Trying to understand different shape parameters


#1

I’m confused with various shape parameters in Edward, sample_shape, batch_shape, and event_shape.
Would appreciate some clarification from experts!

Say I create a Dirichlet object:

import tensorflow as tf
from edward.models import Dirichlet

x = Dirichlet([1.0, 2.0, 3.0], sample_shape=(7, 4))

One draw from the object should be a vector of length 3, which should correspond to event_shape.
So:

x.event_shape
# TensorShape([Dimension(3)])
with tf.Session() as sess:
    print(sess.run(x.sample()))
# [ 0.07021441  0.43511733  0.49466828]
# This makes sense so far.

But, how do I understand sample_shape and batch_shape?
The sample_shape parameter specified when x is constructed doesn’t seem to have any effect.

Thank you!


#2

Check out Section 3.3 of the TF Distributions whitepaper, or an associated Colab tutorial (https://drive.google.com/file/d/1Ta88_r9O2GX5WPuhnmaWP842euy6L-BA/view). It illustrates differences with examples.


#3

Thanks @dustin for point out the resources!

It seems that the sample_shape argument in the Dirichlet constructor doesn’t take effect.
(If it did, I would expect to see a (7, 4, 3) tensor in the above example when x.sample() is called.)

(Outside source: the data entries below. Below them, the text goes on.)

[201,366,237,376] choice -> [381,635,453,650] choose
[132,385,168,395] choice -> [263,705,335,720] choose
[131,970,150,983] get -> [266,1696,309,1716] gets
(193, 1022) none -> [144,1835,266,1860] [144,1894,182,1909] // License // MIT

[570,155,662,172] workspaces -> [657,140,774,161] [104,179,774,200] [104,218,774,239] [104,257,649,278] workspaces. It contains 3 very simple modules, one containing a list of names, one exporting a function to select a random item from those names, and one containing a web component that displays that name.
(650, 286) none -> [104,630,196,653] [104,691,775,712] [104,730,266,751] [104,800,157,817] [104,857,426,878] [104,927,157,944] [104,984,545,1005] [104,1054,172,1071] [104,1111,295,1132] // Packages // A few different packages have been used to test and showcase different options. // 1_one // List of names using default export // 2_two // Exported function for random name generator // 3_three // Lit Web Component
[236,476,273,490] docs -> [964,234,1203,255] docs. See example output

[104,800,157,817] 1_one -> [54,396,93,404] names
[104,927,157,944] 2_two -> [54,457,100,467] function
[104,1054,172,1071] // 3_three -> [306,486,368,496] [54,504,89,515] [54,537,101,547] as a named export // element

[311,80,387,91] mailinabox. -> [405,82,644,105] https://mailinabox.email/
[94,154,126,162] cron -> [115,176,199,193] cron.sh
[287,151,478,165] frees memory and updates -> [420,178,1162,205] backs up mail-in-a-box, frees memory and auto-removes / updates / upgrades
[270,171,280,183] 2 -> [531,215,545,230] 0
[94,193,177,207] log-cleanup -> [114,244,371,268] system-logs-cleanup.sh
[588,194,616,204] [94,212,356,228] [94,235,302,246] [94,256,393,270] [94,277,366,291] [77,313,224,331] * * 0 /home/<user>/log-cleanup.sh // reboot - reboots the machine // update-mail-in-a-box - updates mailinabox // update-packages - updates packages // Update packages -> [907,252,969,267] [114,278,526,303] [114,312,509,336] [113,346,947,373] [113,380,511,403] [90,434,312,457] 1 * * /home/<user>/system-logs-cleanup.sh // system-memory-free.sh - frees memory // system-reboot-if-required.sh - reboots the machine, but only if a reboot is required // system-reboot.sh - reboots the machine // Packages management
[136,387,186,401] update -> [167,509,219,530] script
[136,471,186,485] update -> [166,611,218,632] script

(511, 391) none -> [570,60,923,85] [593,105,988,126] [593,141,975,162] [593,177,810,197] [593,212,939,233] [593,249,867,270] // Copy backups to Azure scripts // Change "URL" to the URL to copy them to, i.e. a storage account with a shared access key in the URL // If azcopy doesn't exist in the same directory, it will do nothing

In the TF Distributions whitepaper you pointed out, it also says that (last line of page 5) sample shape is determined from the sample method.


#4

I’m new to Edward so I may be wrong, but the way I think of it, what you get is
an array proportional to P(event|batch) tiling an array which has sample_shape. The reason why event is innermost index is out of convenience, because summing over event should give 1 when normalized.